Neither are humans reducible to human terms, but, inescapably, they're the only terms we have. The very charge of anthropocentrism is the greater anthropocentrism because by denying the drawing of similarities between animals and humans you're also denying the drawing of similarities between humans and animals. We are as much like them as they are like us, and the varieties of self-congratulatory humanism amount to a kind of self-mythologizing category error. We're all animals.
Well, Hal, you're assuming that the scientists showing animal intelligence are the same ones who are testing medicines and cosmetics on them. I doubt this very much.
It is interesting that we are surprised that other living organisms, plants included have developped seemingly "intelligent" strategies for survival.
It is a necessity for life to have intelligent strategies whether inline with our understanding.
The argument that we think of "ourselves as above" has always been ridiculous and only prove our religious aspirations.
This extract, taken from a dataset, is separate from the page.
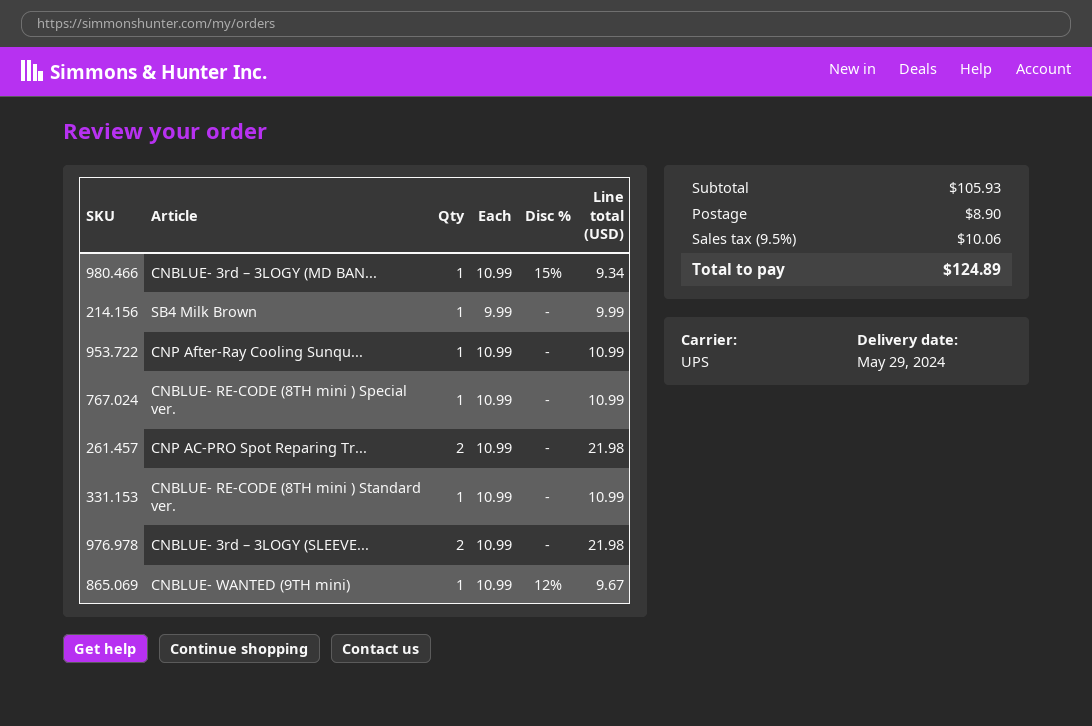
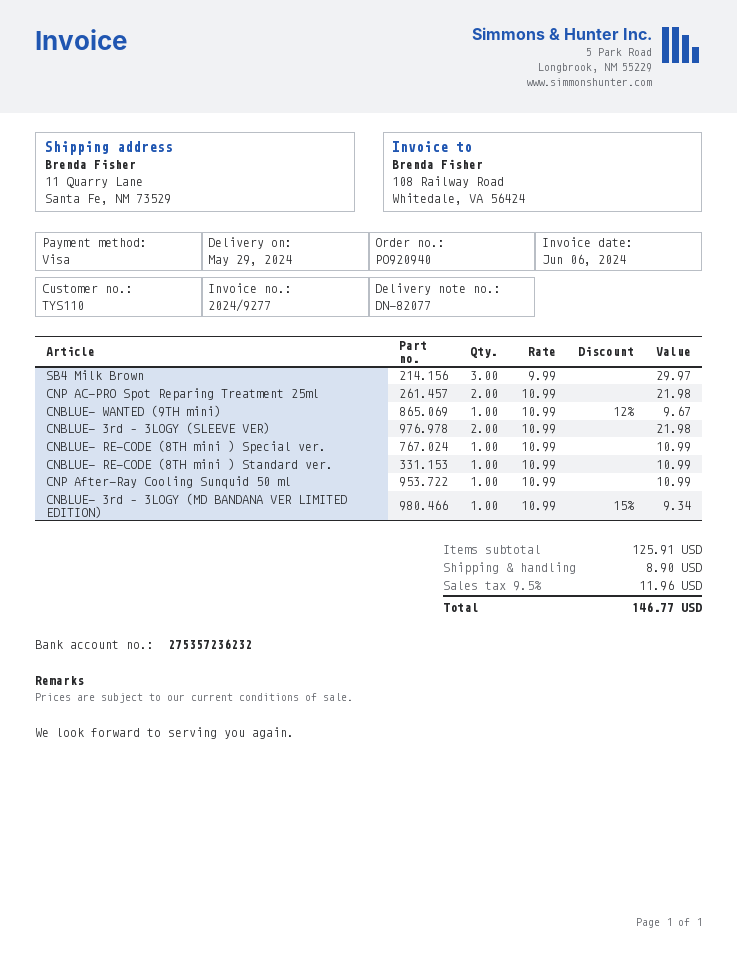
SB4 Milk Brown: 1 x 9.99 = 9.99 -> 3 x 9.99 = 29.97
subtotal: 105.93 -> 125.91
tax: 9.5% = 10.06 -> 9.5% = 11.96
total: 124.89 -> 146.77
Researching animal intelligence can only be restrictive as the mnemonics of understanding it is reduced to the one we can comprehend.
It is revealing animals do not devise experiments to test human intelligence. I guess they "are" confident in what they know.
I hope the research will help those animals that are mistreated, abused, bullied, enslaved, and mercilessly killed by us so very intelligent human beings.
In keeping with Frank's message above--
People who mistreat animals, in addition to having a lack of empathy for other creatures, often use the excuse and faulty reasoning that animals don't think and feel; thus, it's OK to do what we want with them.
The research at least proves that animals think and think intelligently, which comes as no surprise to many of us.
Thinking beings (and let's assume "feeling" beings, as well)--mmmh . . . that does throw a rather different light on our "right" to use animals for our own needs, doesn't it, making such treatment seem an awful lot like slavery?